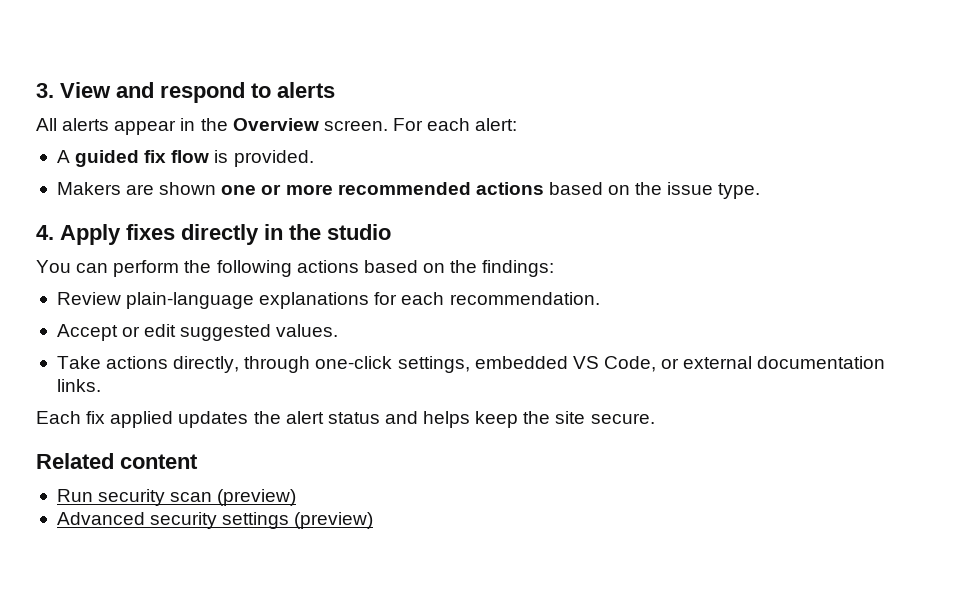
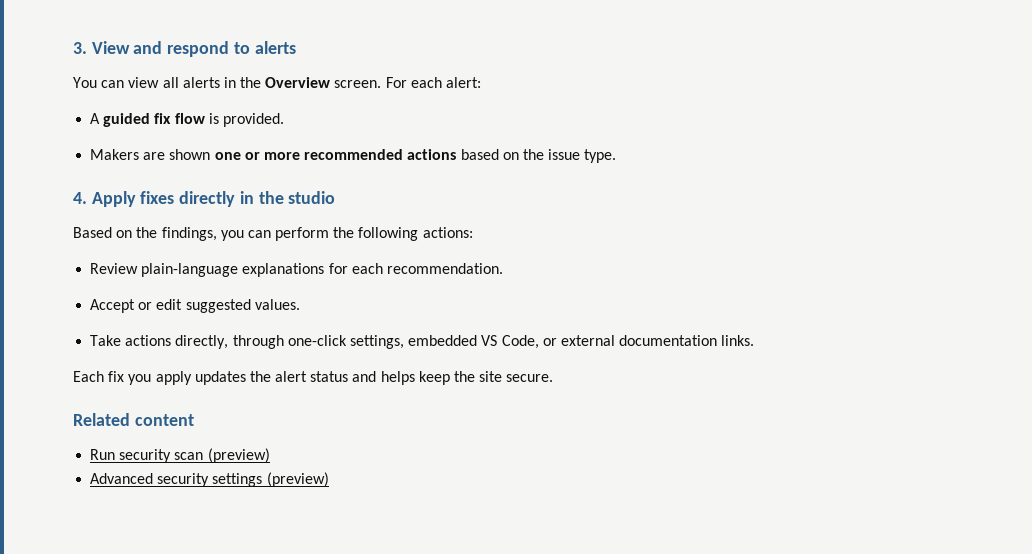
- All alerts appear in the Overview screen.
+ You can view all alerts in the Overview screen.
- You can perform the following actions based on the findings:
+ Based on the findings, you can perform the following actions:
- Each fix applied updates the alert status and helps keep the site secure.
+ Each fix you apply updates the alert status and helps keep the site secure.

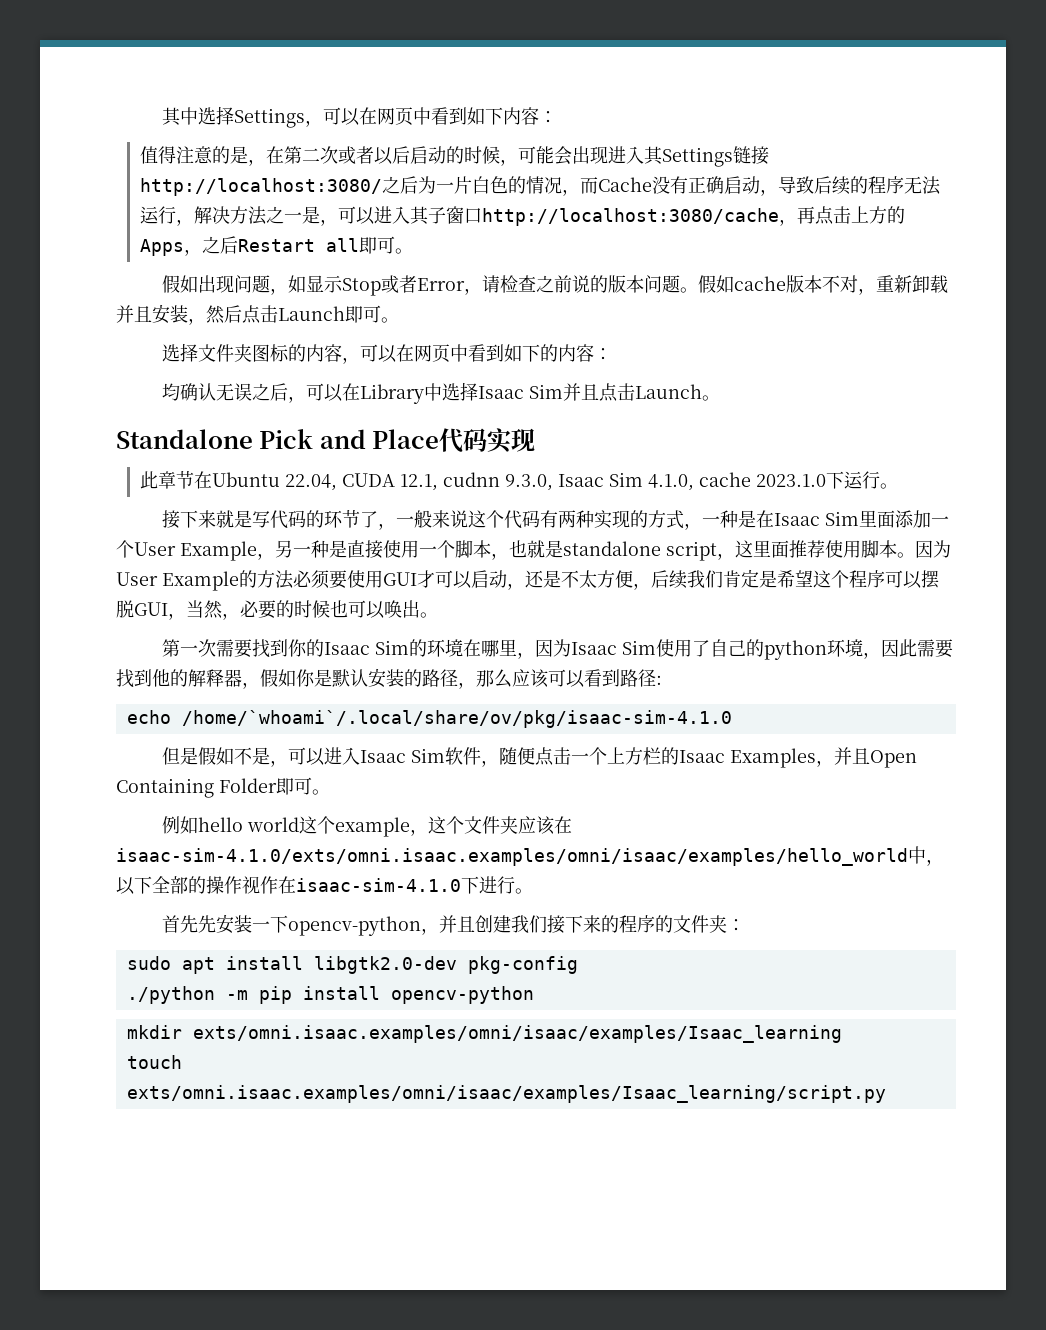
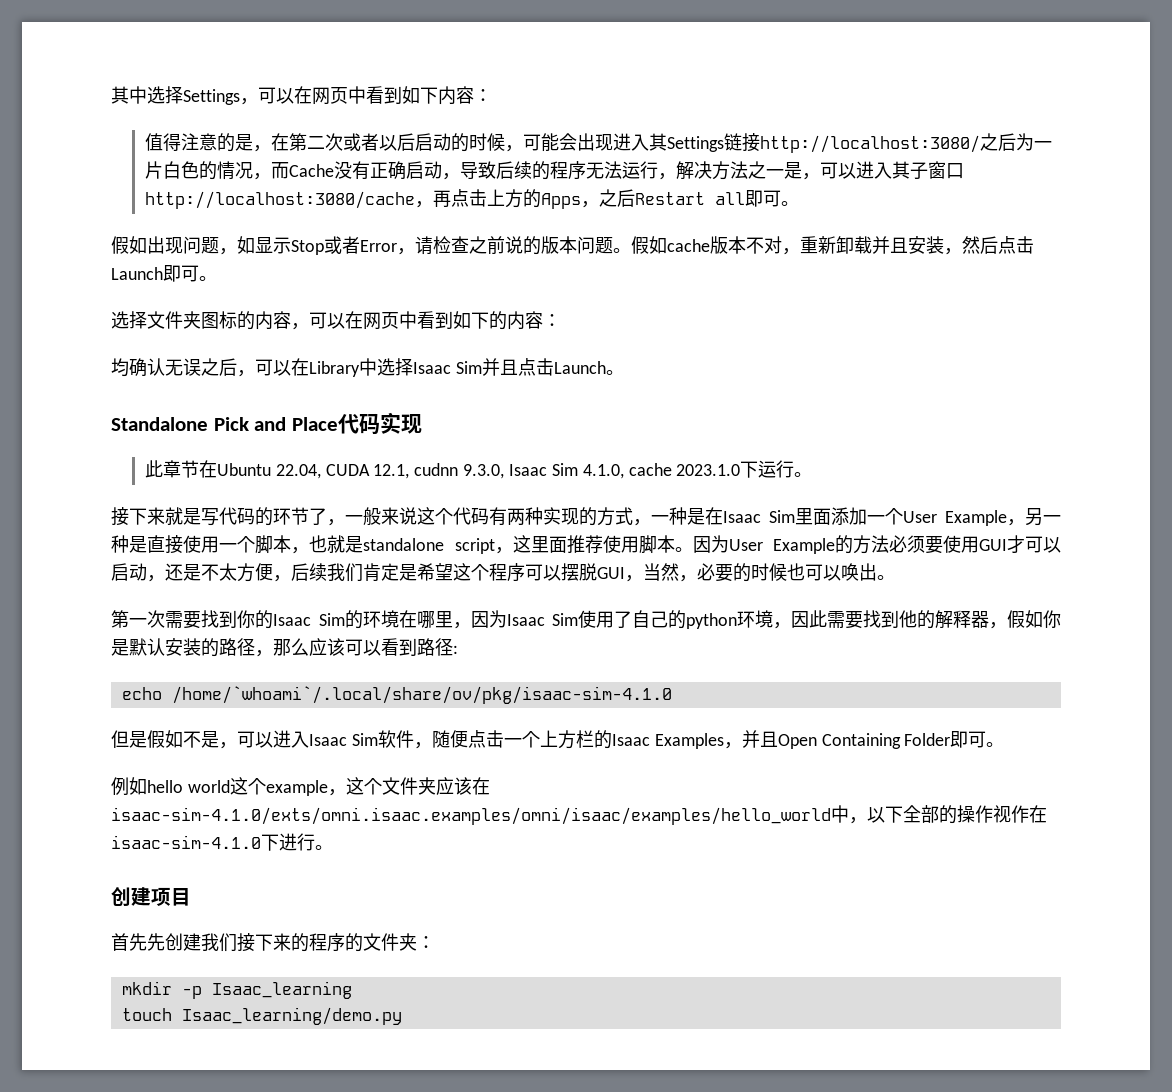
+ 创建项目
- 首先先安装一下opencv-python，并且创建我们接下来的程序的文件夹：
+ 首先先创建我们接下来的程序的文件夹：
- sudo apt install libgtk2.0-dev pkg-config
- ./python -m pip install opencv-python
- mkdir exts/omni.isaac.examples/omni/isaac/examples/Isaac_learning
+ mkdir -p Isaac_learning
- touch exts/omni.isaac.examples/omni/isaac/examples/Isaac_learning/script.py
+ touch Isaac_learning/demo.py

- - - - - - -

→ **Description of the task**: Beginning with the line that contains "- Each fix applied" in the data above, please copy each line exactly until the last line, both ends included, skipping any pictures.

→ **Written response**:
- Each fix applied updates the alert status and helps keep the site secure.
+ Each fix you apply updates the alert status and helps keep the site secure.

+ 创建项目
- 首先先安装一下opencv-python，并且创建我们接下来的程序的文件夹：
+ 首先先创建我们接下来的程序的文件夹：
- sudo apt install libgtk2.0-dev pkg-config
- ./python -m pip install opencv-python
- mkdir exts/omni.isaac.examples/omni/isaac/examples/Isaac_learning
+ mkdir -p Isaac_learning
- touch exts/omni.isaac.examples/omni/isaac/examples/Isaac_learning/script.py
+ touch Isaac_learning/demo.py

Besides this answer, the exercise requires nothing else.